Citizens Crime Commission of New York City
- Formation: 1978
- Type: Nonprofit organization Nonpartisan
- Headquarters: New York, NY, United States
- President: Richard Aborn
- Key people: Ashley Cannon; Roberta Liggett; Stephanie Ueberall; Ina Wanca;
- Revenue: $516,213 (2014)
- Expenses: $412,190 (2014)
- Website: www.nycrimecommission.org

= Citizens Crime Commission of New York City =

Non-profit organisation

The Citizens Crime Commission of New York City (Crime Commission) is an independent, non-profit, nonpartisan organization focused on criminal justice and public safety policy reform.

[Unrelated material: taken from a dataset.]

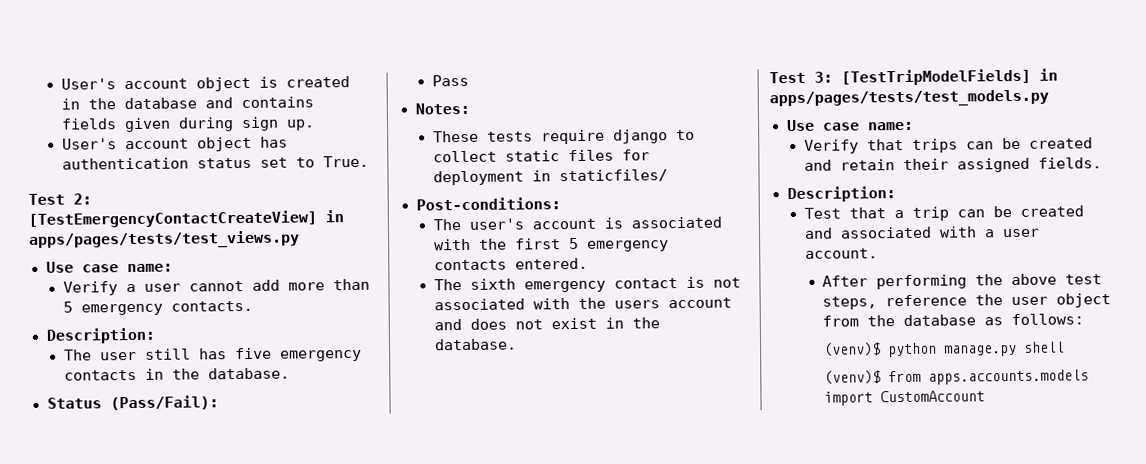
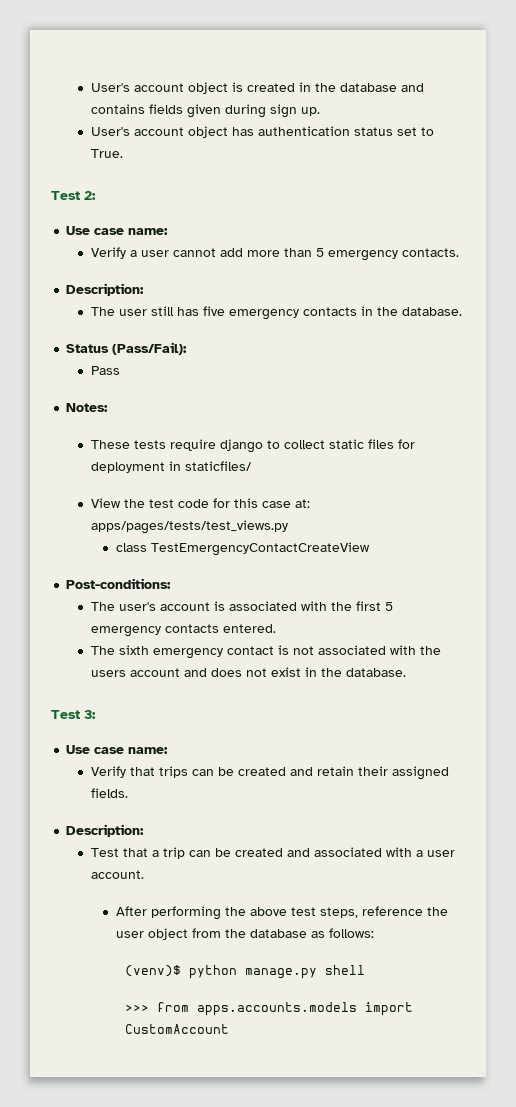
[28,210,344,228] [28,230,300,249] [TestEmergencyContactCreateView] in apps/pages/tests/test_views.py -> (96, 195) none
(668, 176) none -> [91,498,311,508] [91,520,289,534] [115,542,370,556] // View the test code for this case at: apps/pages/tests/test_views.py // class TestEmergencyContactCreateView
[841,68,1058,86] [769,89,1049,108] [TestTripModelFields] in apps/pages/tests/test_models.py -> (96, 714) none
[823,370,881,385] (venv)$ -> [124,1004,149,1012] >>>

The Crime Commission’s recent education and advocacy efforts have focused on supporting the greater use of DNA evidence in crime fighting, highlighting the changing nature of the threat of terrorism, and developing interventions against gun violence.

==President==
Richard Aborn serves as president of the Citizens Crime Commission of New York City. In addition to his service to the Crime Commission, Mr. Aborn is president of Constantine Aborn Advisory Services, LLC (CAAS). He is also one of the managing partners of the law firm Constantine Cannon, and is on the board of New Yorkers Against Gun Violence, Harlem Mothers SAVE, Westside Crime Prevention Council, CASES, the Tannenbaum Center and PBS-WLIW.